Biopsy:A sample of tissue from the tumor or the healthy part of the liver is removed and looked at under a microscope. Healthy tissue may be tested to see how well the liver is working. A biopsy may be obtained by:

  • Fine needle aspiration (FNA): A thin needle is inserted into the liver to remove a small amount of tissue.
  • Core biopsy: This is similar to FNA, but a thicker needle is used to remove small cylinder­shaped samples (cores).
  • Laparoscopy: A small incision (cut) is made in the abdomen, and a thin, lighted tube (laparoscope) is inserted to view the tumor.
  • Surgical biopsy: Tissue is removed during an operation.

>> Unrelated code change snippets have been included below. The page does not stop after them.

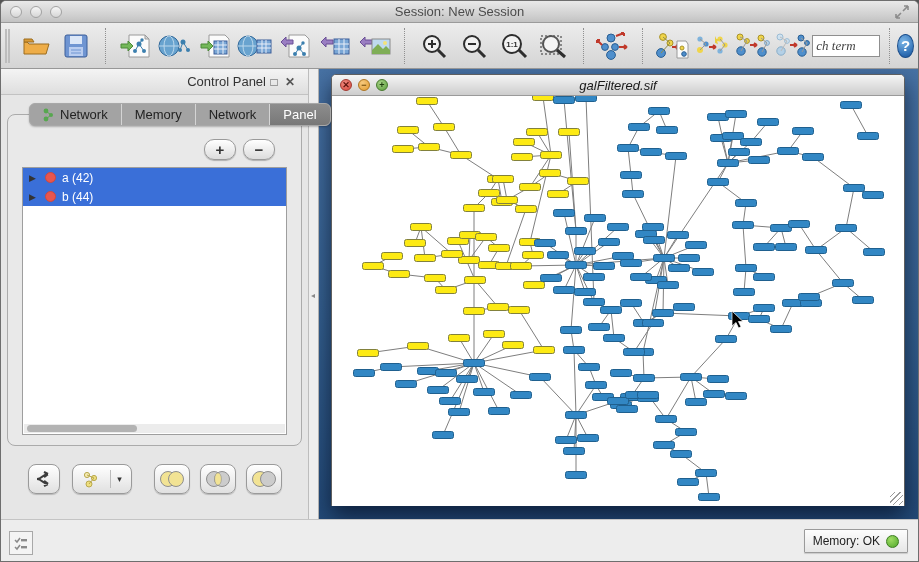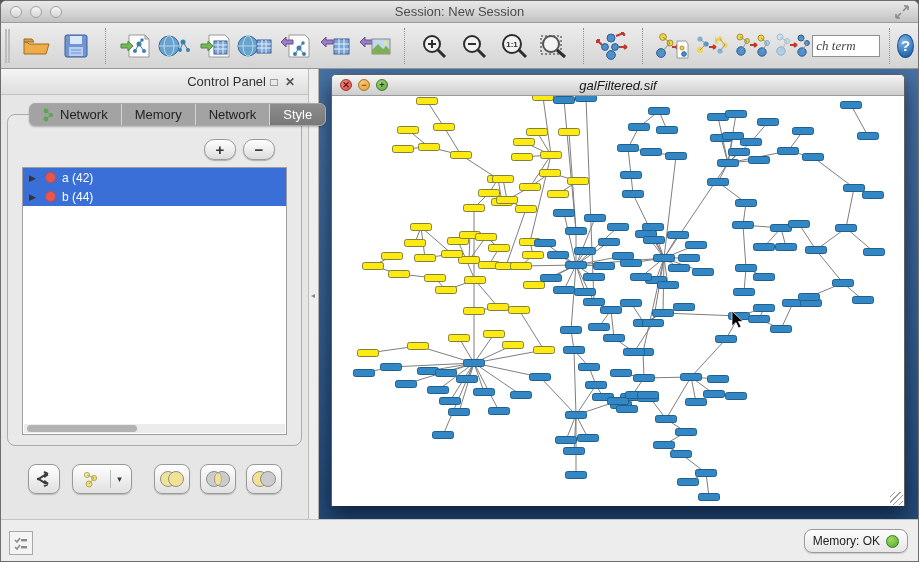--- a/index.html
+++ b/index.html
@@ -359,7 +359,7 @@
         <span>Network</span>
       </div>
       <div class="tab active">
-        <span>Style</span>
+        <span>Panel</span>
       </div>
     </div>
 

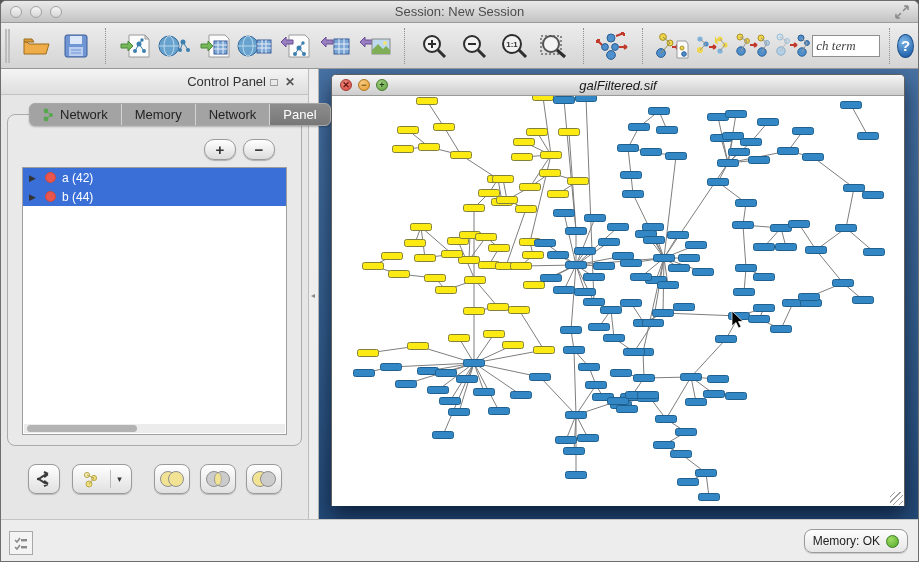--- a/index.html
+++ b/index.html
@@ -114,7 +114,7 @@
     background:#f4f4f4; border:1px solid #a8a8a8; display:flex; align-items:center;
     justify-content:center; }
   .memory-btn { position:absolute; right:10px; top:9px; height:24px;
-    border:1px solid #9a9a9a; border-radius:8px;
+    border:1px solid #9a9a9a; border-radius:1px;
     background:linear-gradient(#fdfdfd,#e6e6e6); display:flex; align-items:center;
     gap:6px; padding:0 8px; font-size:12px; color:#222;
     box-shadow:0 1px 1px rgba(0,0,0,.15); }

General treatment information

In cancer care, different types of doctors often work together to create a patient’s overall treatment plan that combines different types of treatments. This is called a multidisciplinary team. Cancer care teams also include a variety of other health care professionals, including physician assistants, oncology nurses, social workers, pharmacists, counselors, dietitians, and others.

Treatment options and recommendations depend on several factors:

  • How much of the liver the cancer is affecting
  • Whether the cancer has spread
  • The patient’s preferences and overall health
  • The damage to the remaining cancer­free area of the liver

When a tumor is found at an early stage and the patient’s liver is working well, treatment is aimed at trying to eliminate the cancer. The care plan may also include treatment for symptoms and side effects, an important part of cancer care. When liver cancer is found at a later stage, or the patient’s liver is not working well, the patient and doctor should talk about the goals of each treatment recommendation. At this point, the goals of treatment may focus on slowing growth of the cancer and relieving symptoms to improve quality of life.

The various disease­directed treatment options can be grouped according to whether they may cure the cancer or will improve survival but will most likely not eliminate the cancer. Descriptions of the most common treatment options, both disease­directed and those aimed at managing side effects and symptoms, are listed below. Take time to learn about your treatment options and be sure to ask questions about things that are unclear. Also, talk about the goals of each treatment with your doctor and what you can expect while receiving the treatment. Learn more about making treatment decisions.

The main treatments for stomach cancer are:

  • Surgery
  • Disease­directed treatments
  • Targeted therapy
  • Radiation therapy
  • Chemotherapy
  • Immunotherapy

Often the best approach uses 2 or more of these treatment methods.